Supplied data:

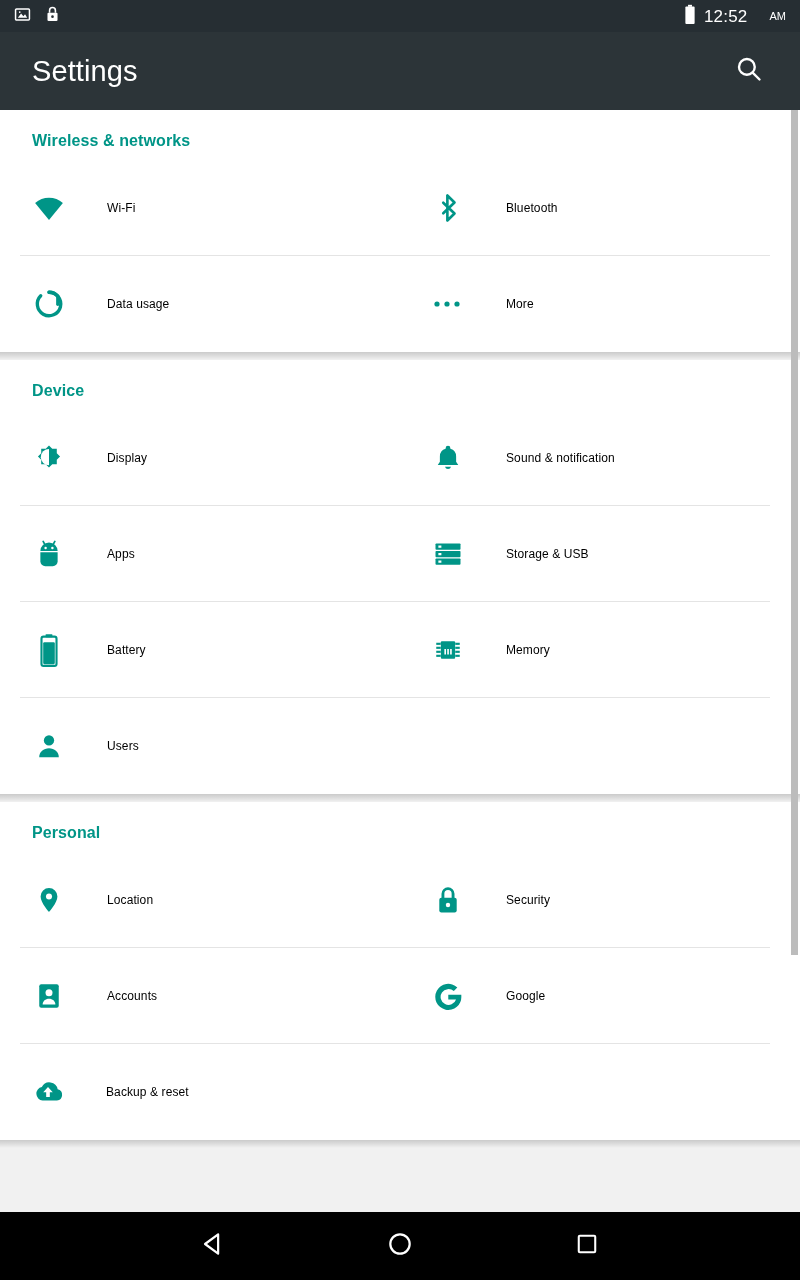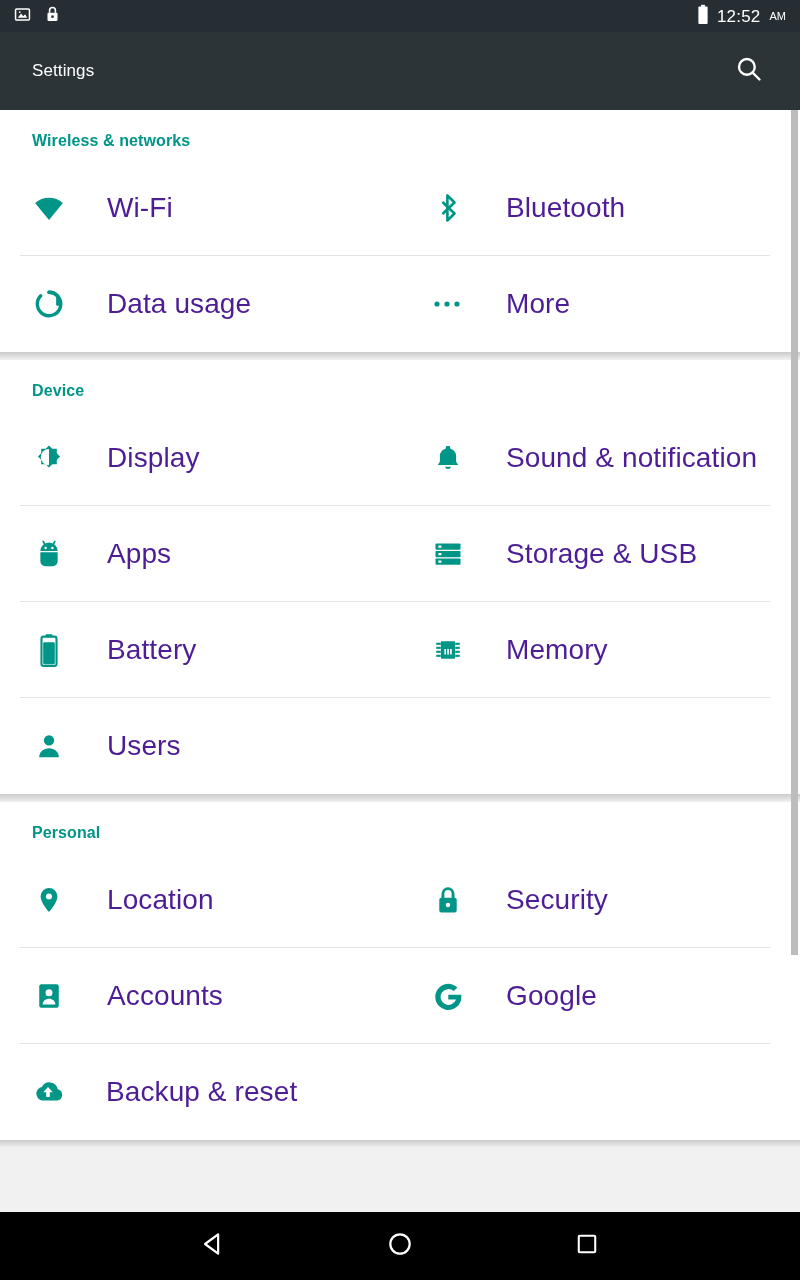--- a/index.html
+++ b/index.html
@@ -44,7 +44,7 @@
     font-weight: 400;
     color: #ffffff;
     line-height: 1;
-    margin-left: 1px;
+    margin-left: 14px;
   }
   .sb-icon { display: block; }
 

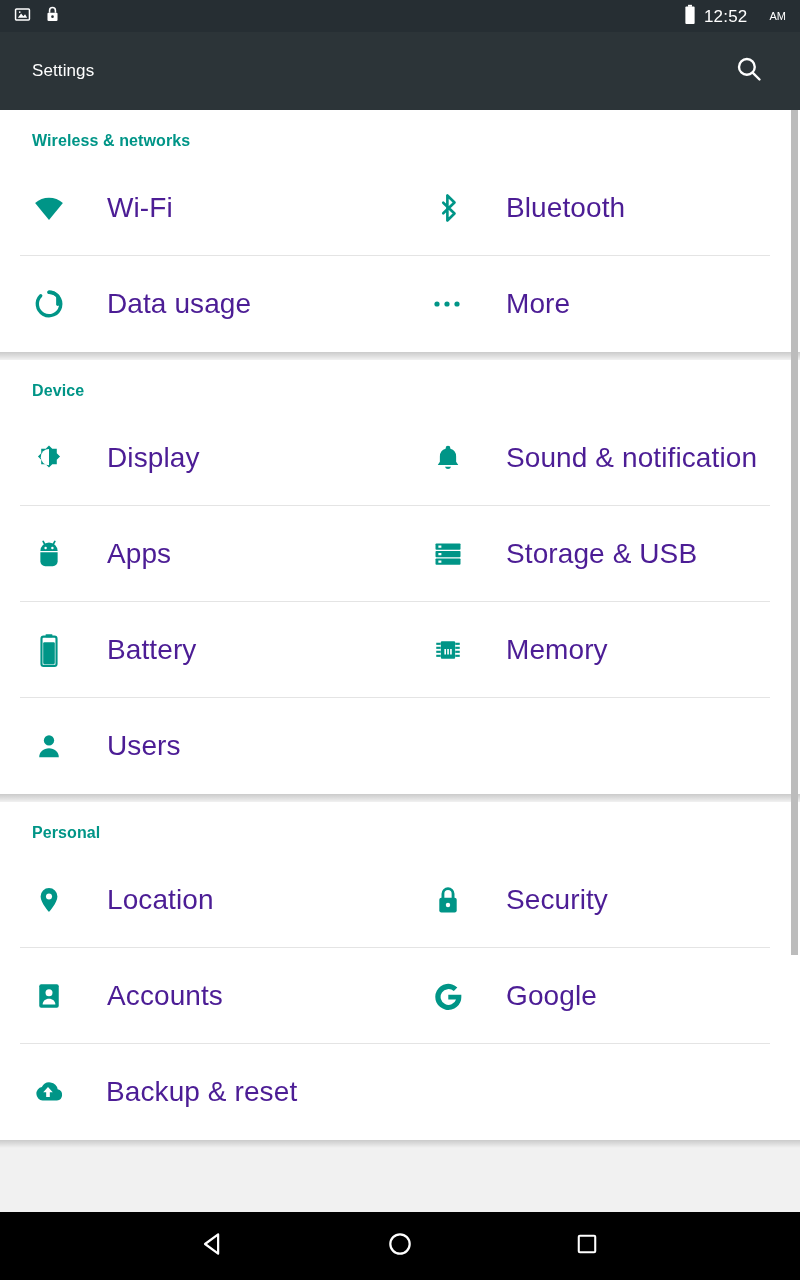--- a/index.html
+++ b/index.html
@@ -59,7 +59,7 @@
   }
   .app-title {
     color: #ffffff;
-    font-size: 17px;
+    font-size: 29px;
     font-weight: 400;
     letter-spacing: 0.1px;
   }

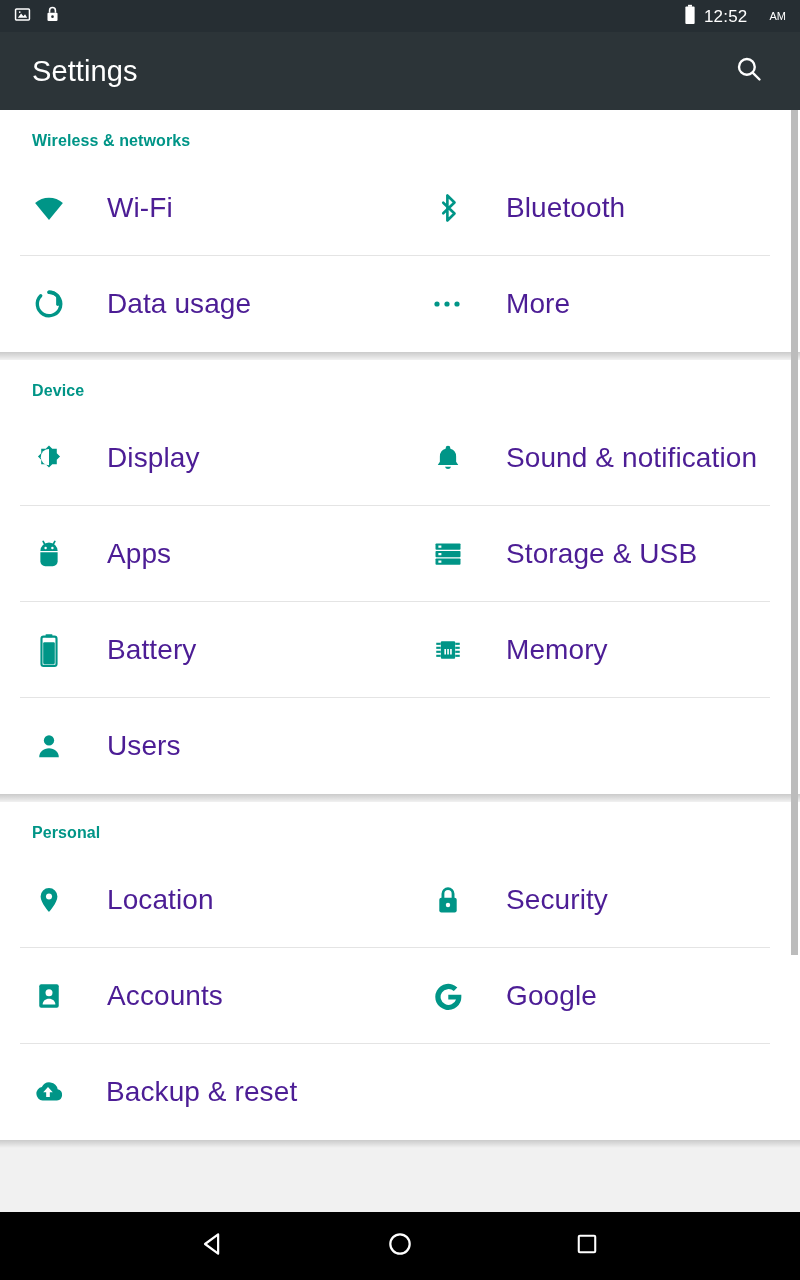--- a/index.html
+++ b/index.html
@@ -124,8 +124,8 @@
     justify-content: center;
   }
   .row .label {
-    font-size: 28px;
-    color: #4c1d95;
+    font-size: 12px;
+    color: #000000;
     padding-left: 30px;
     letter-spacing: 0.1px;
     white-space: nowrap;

Action item:
Your reply should be the full data above, copied exactly, with no pictures in it.

Exercise response:
--- a/index.html
+++ b/index.html
@@ -44,7 +44,7 @@
     font-weight: 400;
     color: #ffffff;
     line-height: 1;
-    margin-left: 1px;
+    margin-left: 14px;
   }
   .sb-icon { display: block; }
 

--- a/index.html
+++ b/index.html
@@ -59,7 +59,7 @@
   }
   .app-title {
     color: #ffffff;
-    font-size: 17px;
+    font-size: 29px;
     font-weight: 400;
     letter-spacing: 0.1px;
   }

--- a/index.html
+++ b/index.html
@@ -124,8 +124,8 @@
     justify-content: center;
   }
   .row .label {
-    font-size: 28px;
-    color: #4c1d95;
+    font-size: 12px;
+    color: #000000;
     padding-left: 30px;
     letter-spacing: 0.1px;
     white-space: nowrap;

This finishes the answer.